16. è vero che la citata norma di interpretazione autentica è espressamente riferita al D.Lgs. n. 81 del 2015, art. 38 mentre nella fattispecie oggetto di causa trova applicazione, ratione temporis, il D.Lgs. n. 276 del 2003, art. 27.

17. Tuttavia, in ragione della completa sovrapponibilità dei testi normativi di cui al D.Lgs. n. 276 del 2003, art. 27, comma 2, e del D.Lgs. n. 81 del 2015, art. 38, comma 3, deve ritenersi che l’art. 80 bis cit., di interpretazione autentica dell’art. 38, sebbene privo di portata vincolante rispetto alla disciplina previgente, costituisca criterio ermeneutico decisivo per giungere ad identica conclusione anche in riferimento alla disposizione dettata dall’art. 27 cit. (sulla portata della norma di interpretazione autentica rispetto a disposizioni previgenti v. Cass. n. 24192 del 2006, n. 21746 del 2005; n. 1335 del 2003, tutte in materia di imposte sui redditi).
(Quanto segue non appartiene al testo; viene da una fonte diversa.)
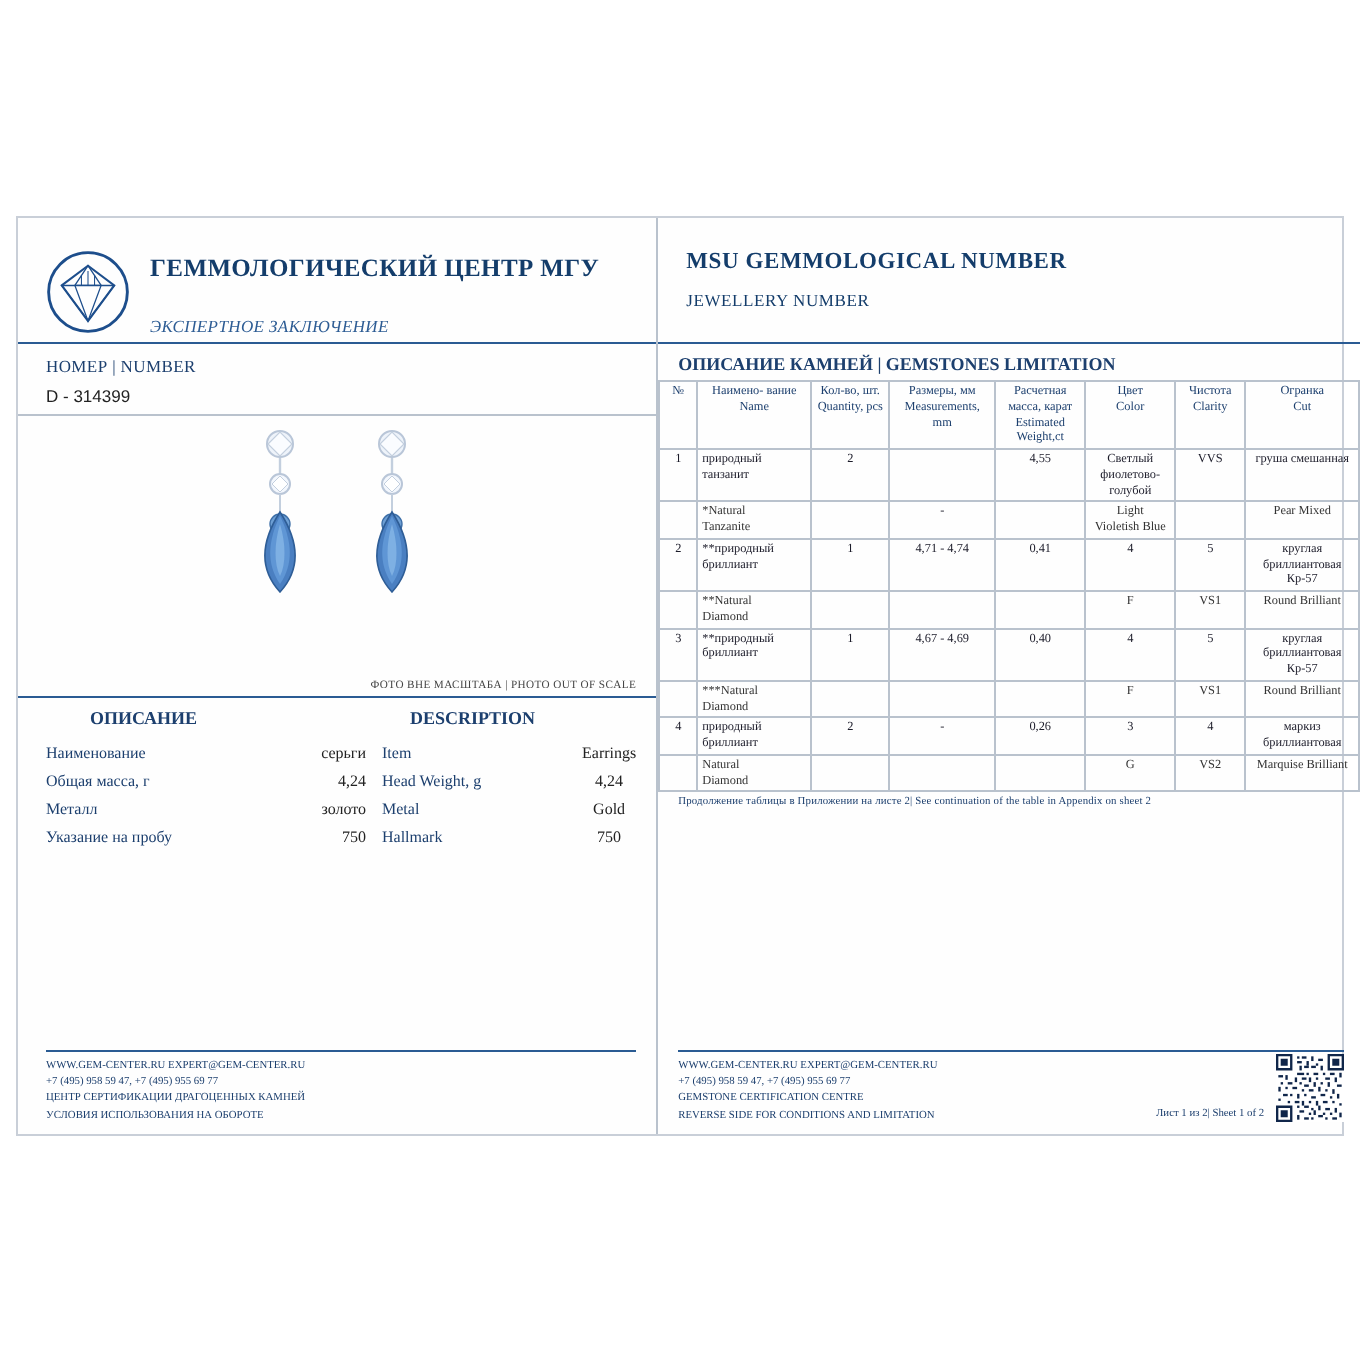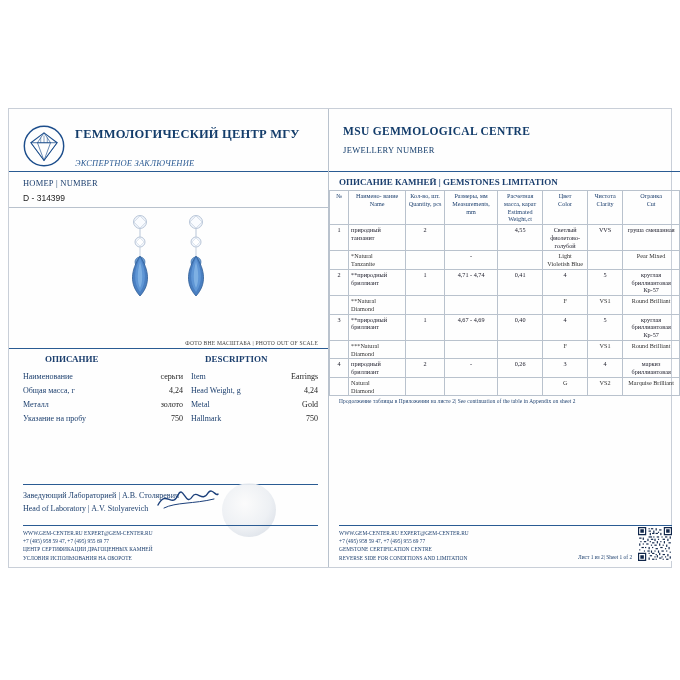"MSU GEMMOLOGICAL CENTRE" div.org-title-en { text: CENTRE -> NUMBER }
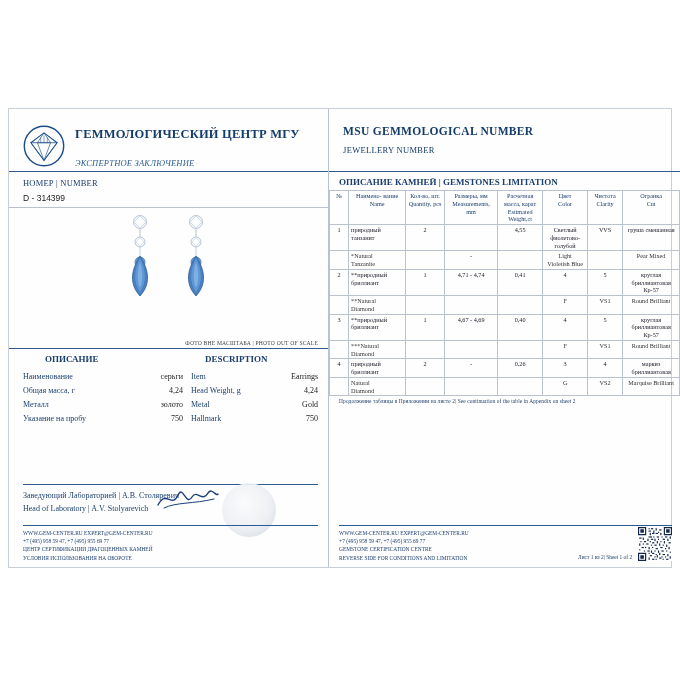"Earrings" .drow .d { text-align: right -> center }
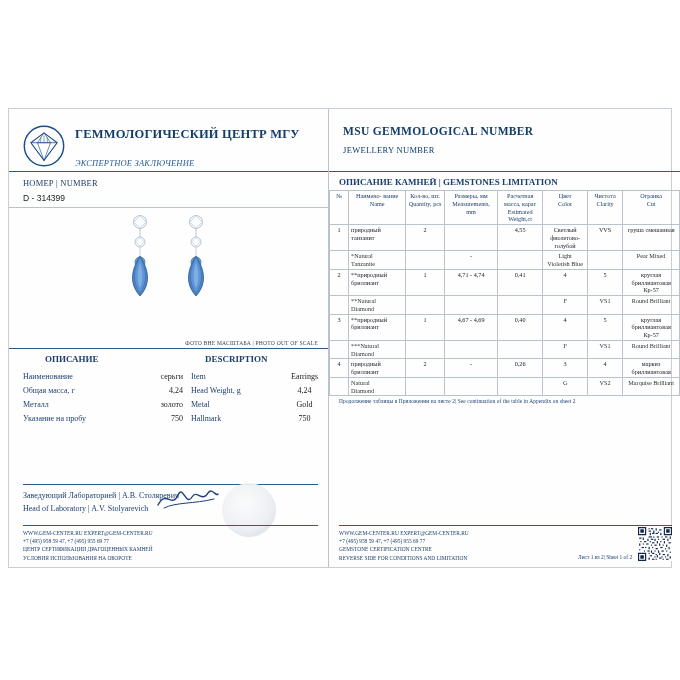"Заведующий Лабораторией | А.В." div.sign-area { html: <div> <div></div> <div>Заведующий Лабораторией | А.В. Столяревич</div> <div>Head of Laboratory | A.V. Stolyarevich</div> <svg> <path></path> <path></path> </svg> <div></div> </div> -> none }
18. In tal senso si è già osservato come, dal punto di vista letterale, l’art. 27, comma 2, contempli specificamente la costituzione e la gestione del rapporto e si riferisca pertanto ad un rapporto “in fieri”; che l’assenza di qualsiasi riferimento al momento di estinzione del rapporto impedisce di includere negli atti di gestione anche il licenziamento ad opera del somministratore; che nella stessa direzione conduce la delimitazione agli atti compiuti (o ricevuti) “per il “periodo durante il quale la somministrazione ha avuto luogo”, che logicamente guarda alla durata della somministrazione e non alla fase della sua cessazione (v. Cass. n. 18455 del 2023in motivazione, p. 25).

19. Parimenti infondato è l’assunto di violazione dell’art. 384 c.p.c., dovendosi ribadire che “a norma dell’art. 384 c.p.c., comma 1, l’enunciazione del principio di diritto vincola il giudice di rinvio che ad esso deve uniformarsi, anche qualora, nel corso del processo, siano intervenuti mutamenti della giurisprudenza di legittimità, sicchè anche la Corte di cassazione, nuovamente investita del ricorso avverso la sentenza pronunziata dal giudice di merito, deve giudicare sulla base del principio di diritto precedentemente enunciato, e applicato dal giudice di rinvio, senza possibilità di modificarlo, neppure sulla base di un nuovo orientamento giurisprudenziale della stessa Corte, salvo che la norma da applicare in relazione al principio di diritto enunciato risulti successivamente abrogata, modificata o sostituita per effetto di “jus superveniens”, comprensivo sia dell’emanazione di una norma di interpretazione autentica, sia della dichiarazione di illegittimità costituzionale” (v. Cass. n. 27155 del 2017; n. 6086 del 2014; n. 13873 del 2012).

20. A tali principi di diritto si è rigorosamente attenuta la sentenza d’appello che si sottrae, all’evidenza, alle censure mosse col motivo di ricorso in esame.

21. Per le ragioni esposte il ricorso deve essere respinto.

22. La regolazione delle spese nei confronti della parte costituita segue il criterio di soccombenza, con liquidazione come in dispositivo e raddoppio del contributo unificato, se dovuto, ricorrendone i presupposti processuali, ai sensi del D.P.R. n. 115 del 2002, art. 13, comma 1 quater (v. Cass., S.U., n. 23535 del 2019). Non si provvede sulle spese nei confronti di GME Spa rimasta intimata.

P.Q.M.

La Corte rigetta il ricorso.

Condanna la ricorrente alla rifusione delle spese del giudizio di legittimità in favore del controricorrente che liquida in Euro 5.500,00 per compensi professionali, Euro 200,00 per esborsi, oltre spese forfettarie nella misura del 15% e accessori come per legge, da distrarsi in favore dell’avv. Pier Luigi Panici, antistatario.

Ai sensi del D.P.R. n. 115 del 2002, art. 13, comma 1 quater, nel testo introdotto dalla L. 24 dicembre 2012, n. 228, art. 1, comma 17, dà atto della sussistenza dei presupposti processuali per il versamento, da parte della ricorrente, dell’ulteriore importo a titolo di contributo unificato, pari a quello previsto per il ricorso, a norma dello stesso art. 13, comma 1 bis se dovuto.